Is this an overstatement? Put it this way: How would you ever typecast Philip Seymour Hoffman? Gangster? Priest? Cop? Super villain? Spy? Schoolteacher? Sybarite? Vagrant? A president of the United States? Let's put it another way: Who could you imagine doing all these things in ways that no one else had done before?
Just so. No one.
Hoffman, who was found dead at 46 of an apparent drug overdose Sunday, had at one time or another played some of those above-mentioned roles and did with an open-hearted incisiveness that unsettled presumptions and awakened possibilities.
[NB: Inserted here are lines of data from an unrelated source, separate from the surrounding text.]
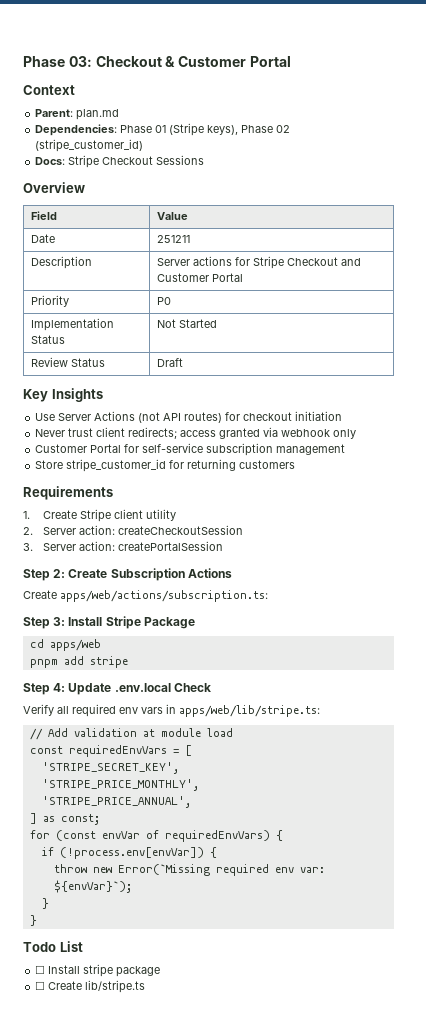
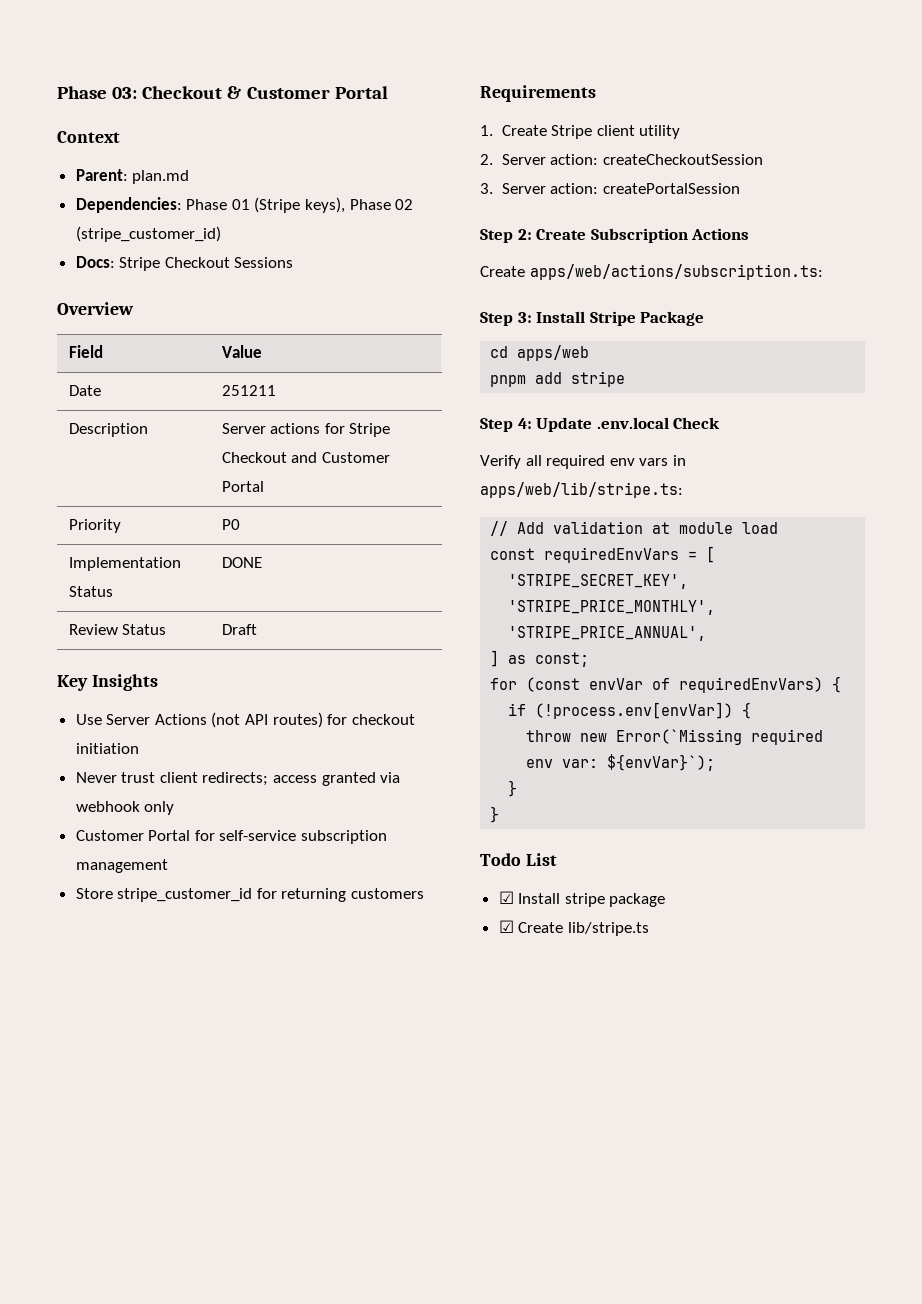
- Implementation Status | Not Started
+ Implementation Status | DONE
- ☐ Install stripe package
+ ☑ Install stripe package
- ☐ Create lib/stripe.ts
+ ☑ Create lib/stripe.ts

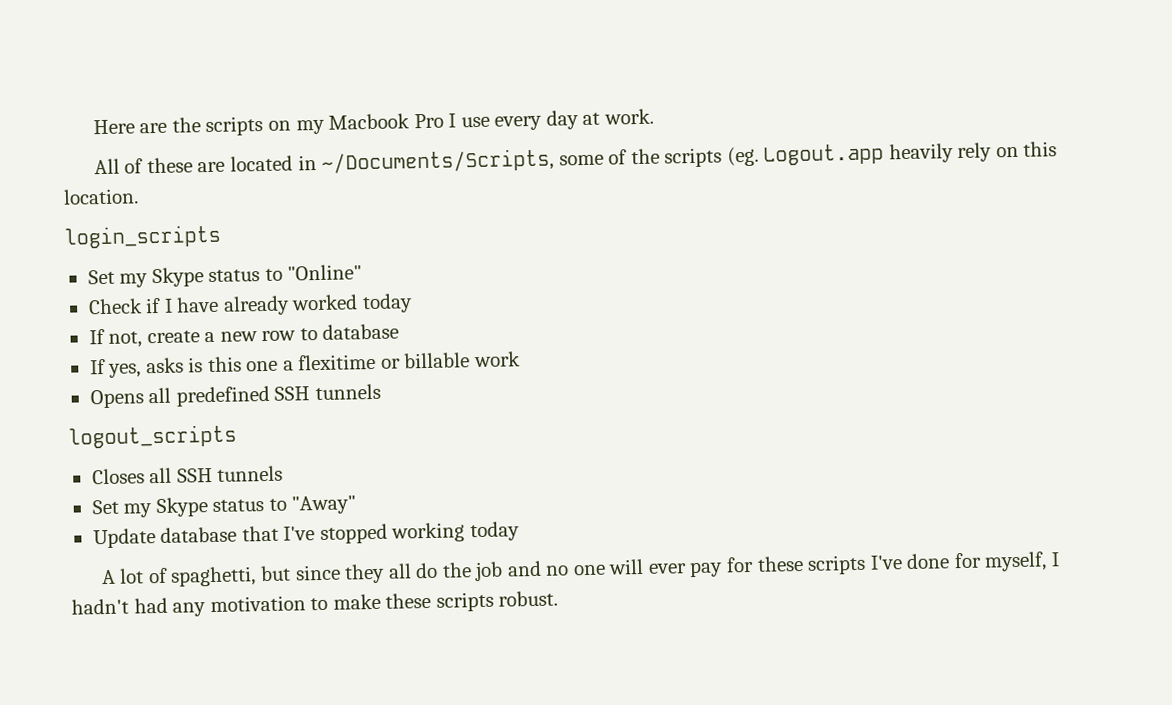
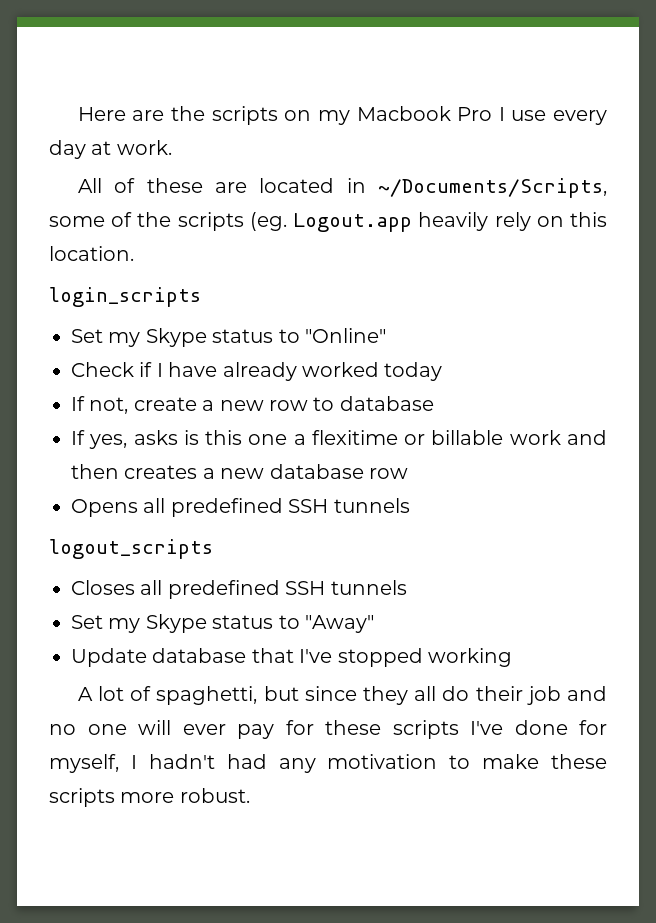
- If yes, asks is this one a flexitime or billable work
+ If yes, asks is this one a flexitime or billable work and then creates a new database row
- Closes all SSH tunnels
+ Closes all predefined SSH tunnels
- Update database that I've stopped working today
+ Update database that I've stopped working
- A lot of spaghetti, but since they all do the job and no one will ever pay for these scripts I've done for myself, I hadn't had any motivation to make these scripts robust.
+ A lot of spaghetti, but since they all do their job and no one will ever pay for these scripts I've done for myself, I hadn't had any motivation to make these scripts more robust.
When Hoffman was onscreen, you knew you were going to see a kind of person who, while you may not have personally encountered in real life, you acknowledged as a plausible human being, no matter how quirky or disorienting his personality.
Whether he was playing the manipulative, abusive, but emotionally needy cult leader in 2012's "The Master" (to these eyes, his finest big-screen performance), a crusty, disheveled but faintly idealistic CIA operator in 2007's "Charlie Wilson's War" or a pampered, egocentric but observant rich boy in 1999's "The Talented Mr. Ripley," Hoffman layered his technical skills with compassion, insight and sense of risk.
Those skills were not inconsiderable. He packed a resonant voice that could vault several octaves above its normal deep-dyed wooly tone. (Look no further than his Oscar-winning performance in the title role of 2005's "Capote.")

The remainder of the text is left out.